Mas há sempre um alento. Ainda que alguns irmãos associem o auxílio aos recursos, há diversas formas de ajuda que vão além do aporte financeiro ou do envio de alimentos e remédios. Por exemplo, quando dedicamos uma parte de nosso tempo para ouvir o próximo, ou para lhe conceder uma palavra amiga, oferecemos nossa maior riqueza: a da caridade sincera. Essa atitude que brota do nosso coração é capaz de aplacar as dores de alma do semelhante, e nos remete a fazer o bem. Só a realiza de forma genuína aquele que se dispõe a conhecer e seguir as Leis de Deus, como preconizam os Espíritos de Luz em resposta à questão de número 630 de O Livro dos Espíritos[3] sobre o bem e o mal. Os Espíritos Benfeitores que inspiraram a codificação esclarecem que “…o bem é tudo o que é conforme à Lei de Deus, e o mal é tudo o que dela se afasta. Assim, fazer o bem é proceder de acordo com a Lei de Deus. Fazer o mal é infringir essa Lei”.
O seguidor do Espiritismo tem na Codificação Espírita todas as ferramentas para conhecer a Lei e ampla literatura para ser estimulado a praticá-la. Sabe que as consequências dos atos de hoje serão colhidas no futuro e que depende apenas de si fazer as escolhas presentes, pelo livre-arbítrio.
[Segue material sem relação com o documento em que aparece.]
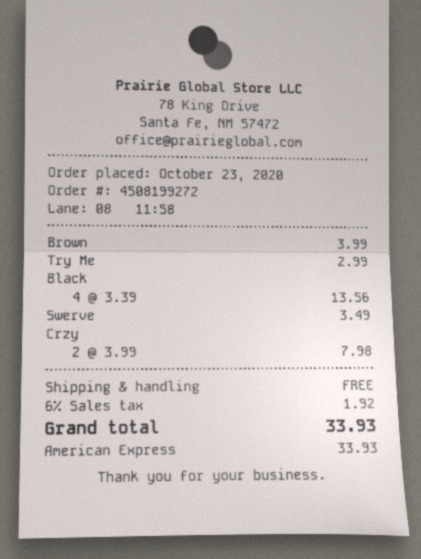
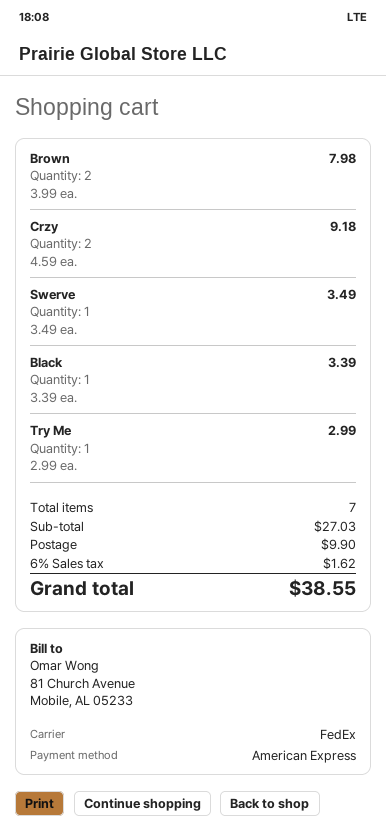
Brown: 1 x 3.99 = 3.99 -> 2 x 3.99 = 7.98
Black: 4 x 3.39 = 13.56 -> 1 x 3.39 = 3.39
Crzy: 2 x 3.99 = 7.98 -> 2 x 4.59 = 9.18
shipping: 0.00 -> 9.90
tax: 6% = 1.92 -> 6% = 1.62
total: 33.93 -> 38.55

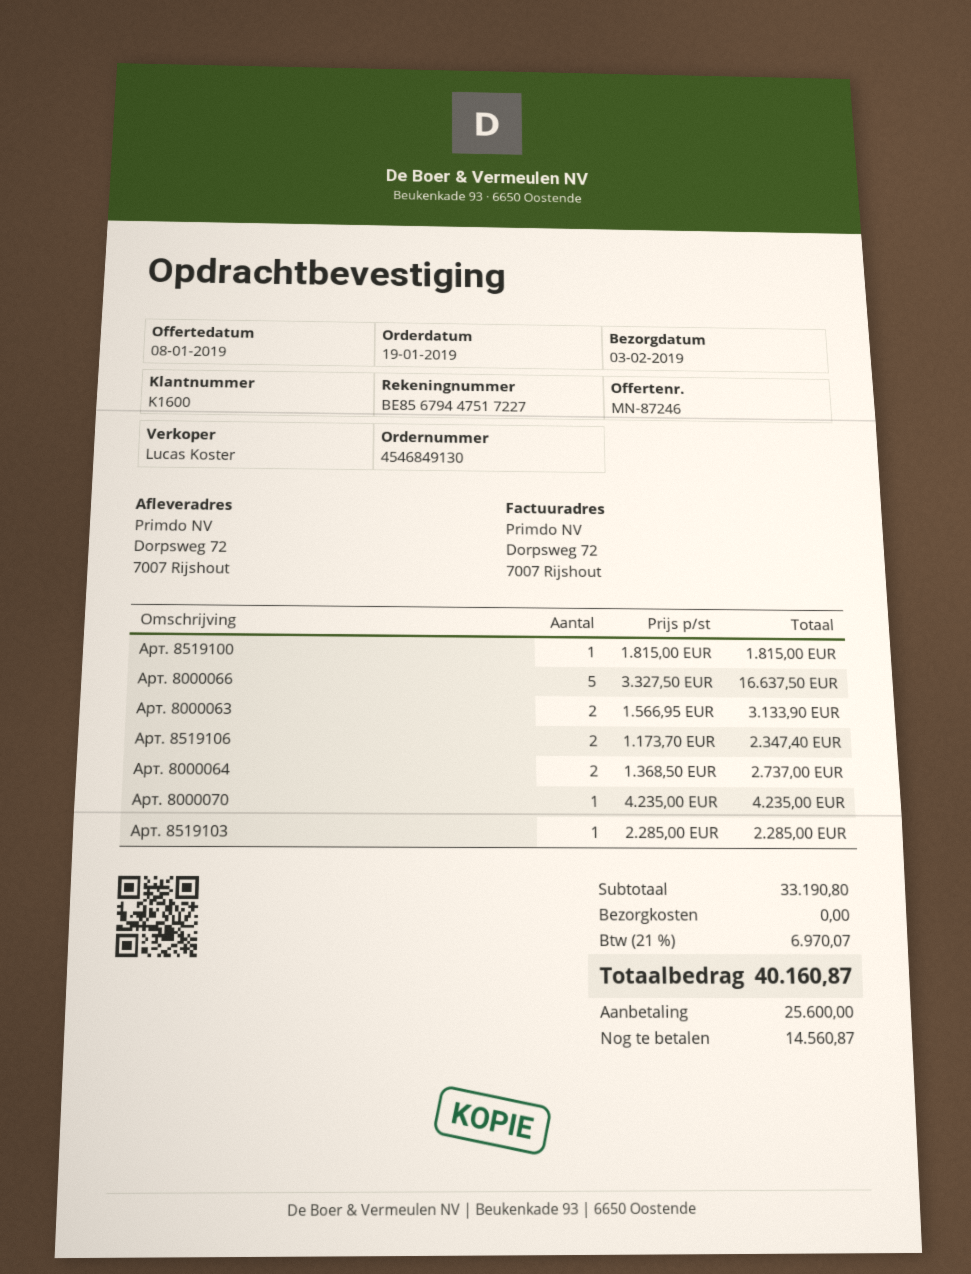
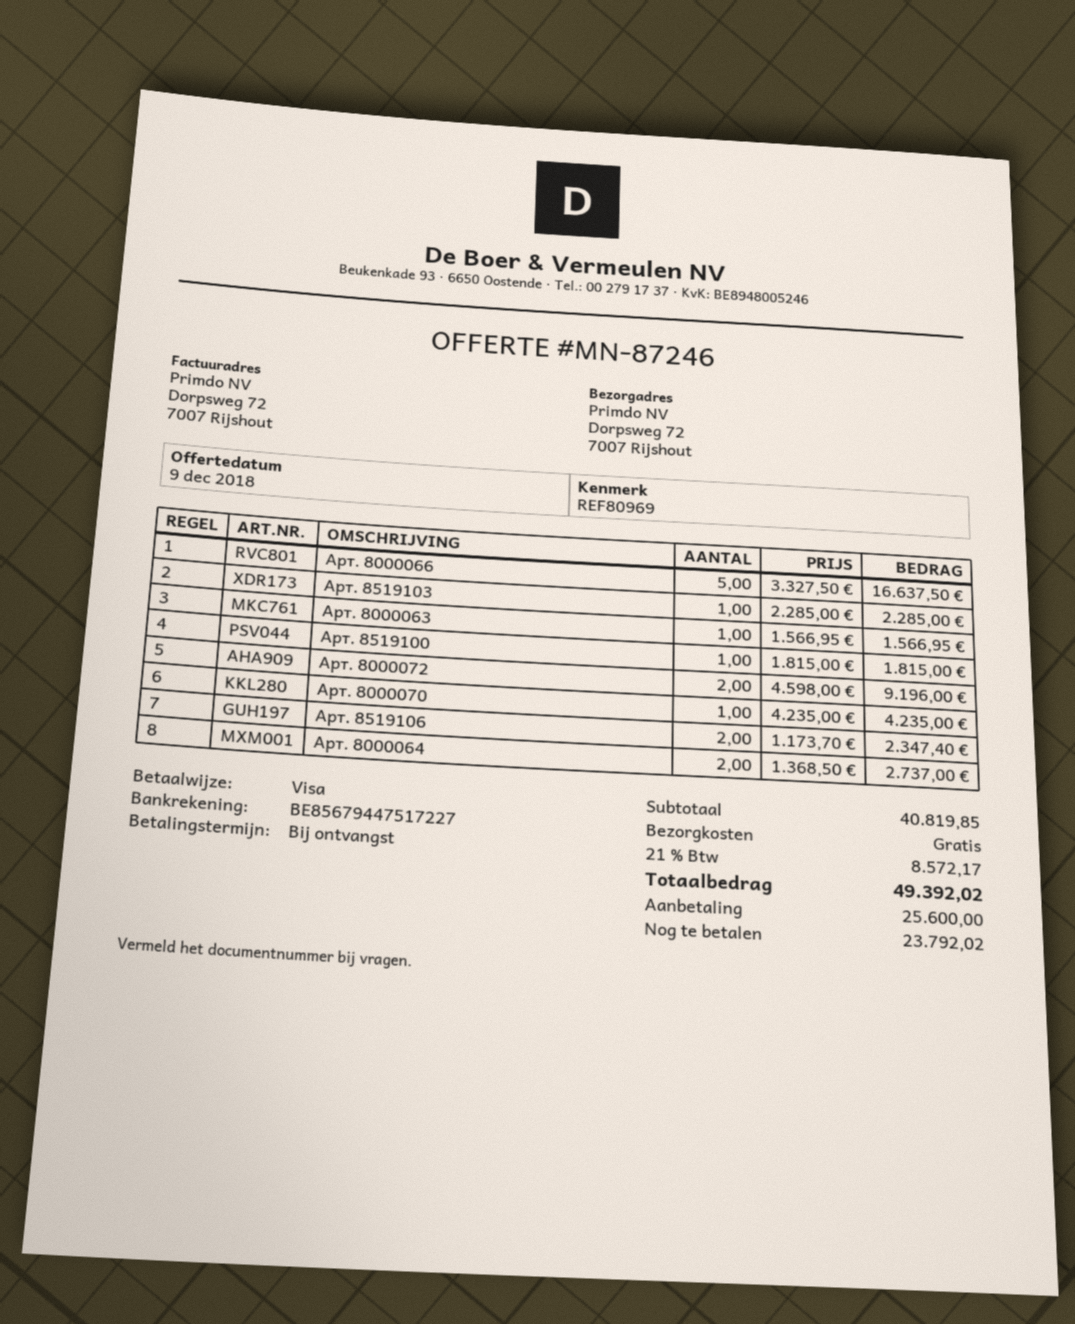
quote date: 2019-01-08 -> 2018-12-09
Арт. 8000063: 2 x 1566.95 = 3133.90 -> 1 x 1566.95 = 1566.95
Арт. 8000072: none -> 2 x 4598.00 = 9196.00
subtotal: 33190.80 -> 40819.85
tax: 21% = 6970.07 -> 21% = 8572.17
total: 40160.87 -> 49392.02
balance: 14560.87 -> 23792.02

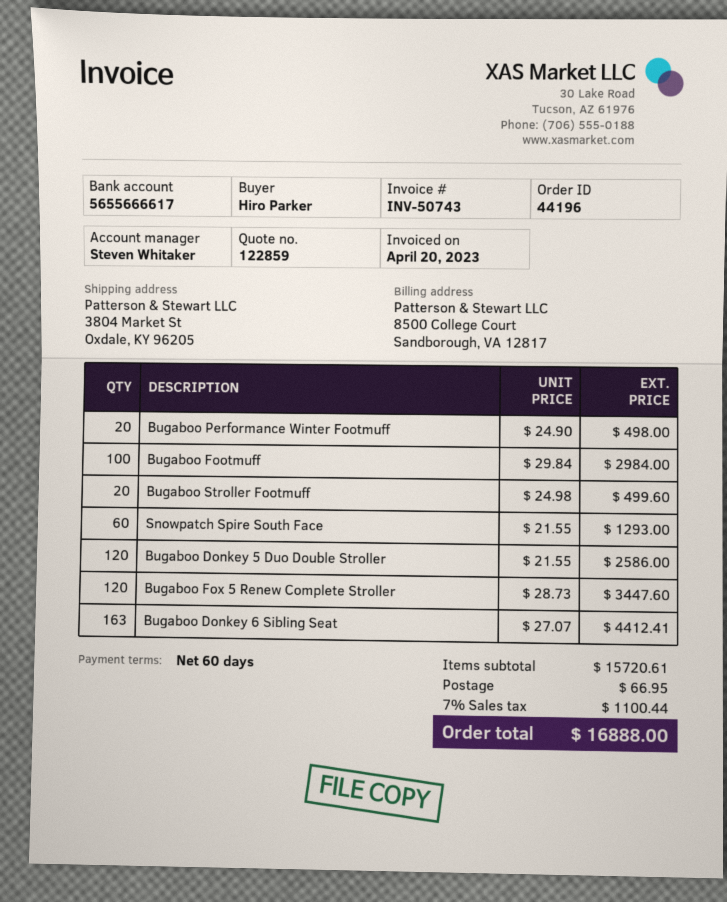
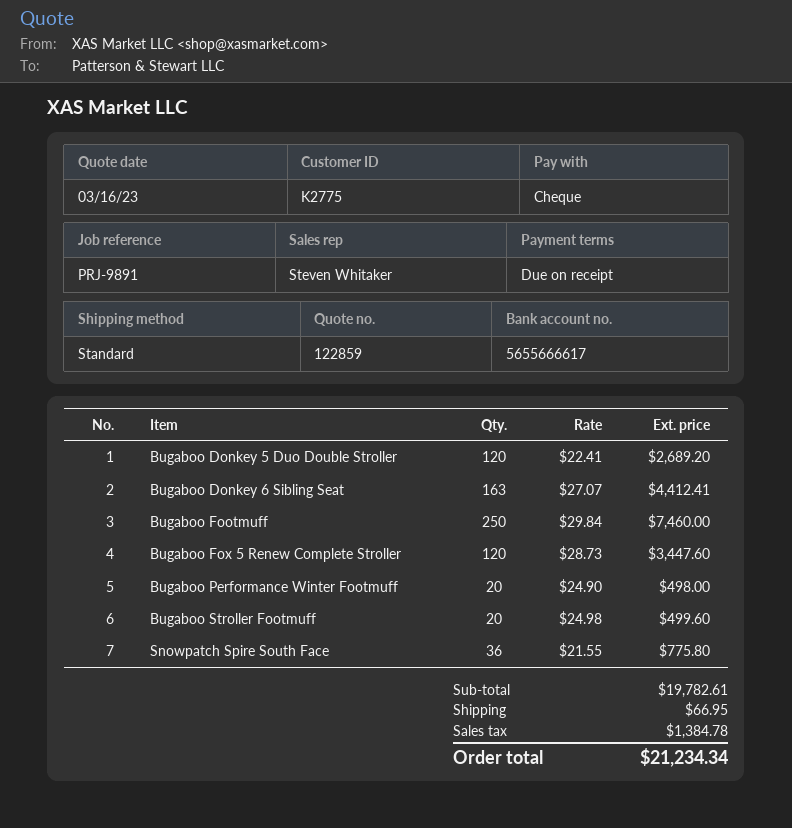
payment terms: 60 days -> on receipt
Bugaboo Footmuff: 100 x 29.84 = 2984.00 -> 250 x 29.84 = 7460.00
Snowpatch Spire South Face: 60 x 21.55 = 1293.00 -> 36 x 21.55 = 775.80
Bugaboo Donkey 5 Duo Double Stroller: 120 x 21.55 = 2586.00 -> 120 x 22.41 = 2689.20
subtotal: 15720.61 -> 19782.61
tax: 1100.44 -> 1384.78
total: 16888.00 -> 21234.34

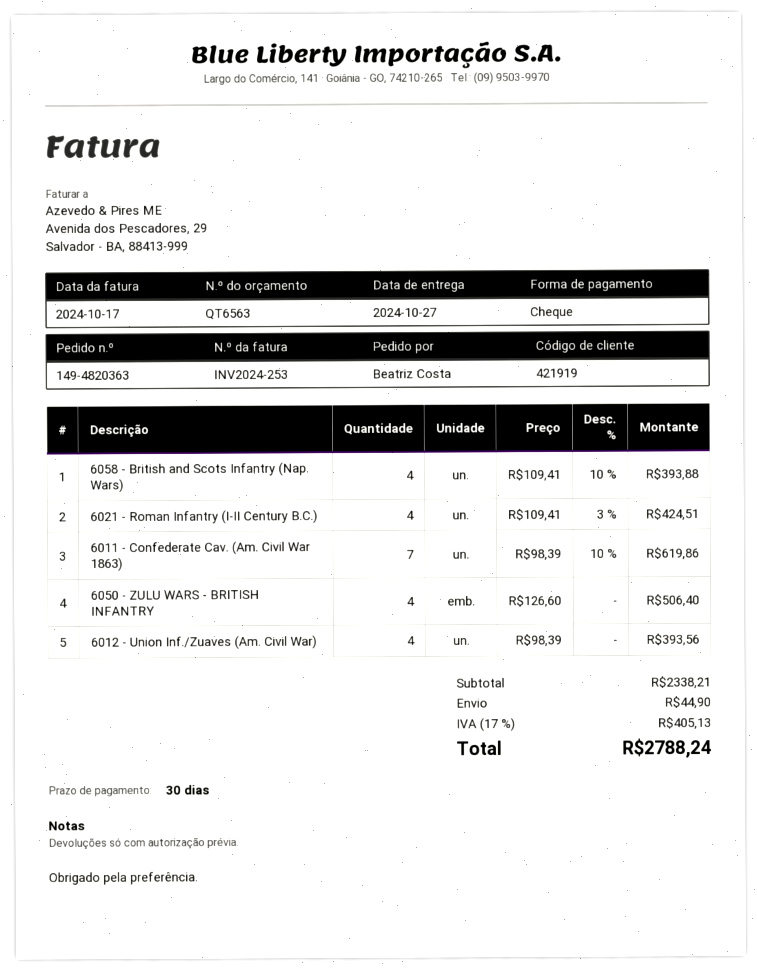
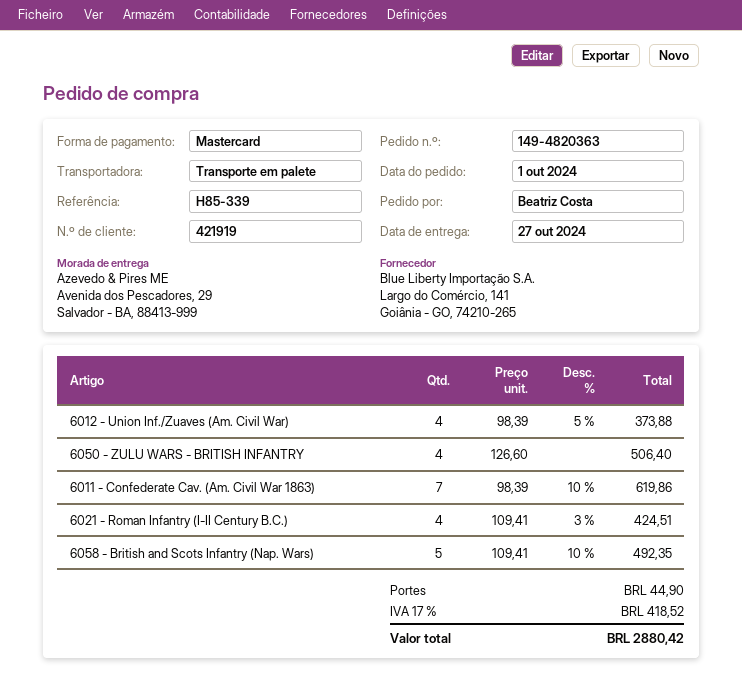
payment method: cheque -> Mastercard
6058 - British and Scots Infantry (Nap. Wars): 4 x 109.41 - 10% = 393.88 -> 5 x 109.41 - 10% = 492.35
6012 - Union Inf./Zuaves (Am. Civil War): 4 x 98.39 = 393.56 -> 4 x 98.39 - 5% = 373.88
tax: 17% = 405.13 -> 17% = 418.52
total: 2788.24 -> 2880.42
Que possamos aprender pelo amor, e não pela dor. O amor ao próximo, que nos faz tão especiais aos olhos de nosso Pai, é o único que pode nos conduzir para a realização plena do bem, de olhos atentos para que a nossa prática jamais se desvie dos trilhos da Lei de Deus.
Vanda Mendonça
[1] O Evangelho Segundo o Espiritismo, Cap. XIII.
[2] Gazofilácio é o nome dado às urnas de captação de doações nas instituições religiosas (Nota do autor).
[3] O Livro dos Espíritos, 182ª edição, IDE (Instituto de Difusão Espírita), Livro Terceiro, cap. I, pag. 208.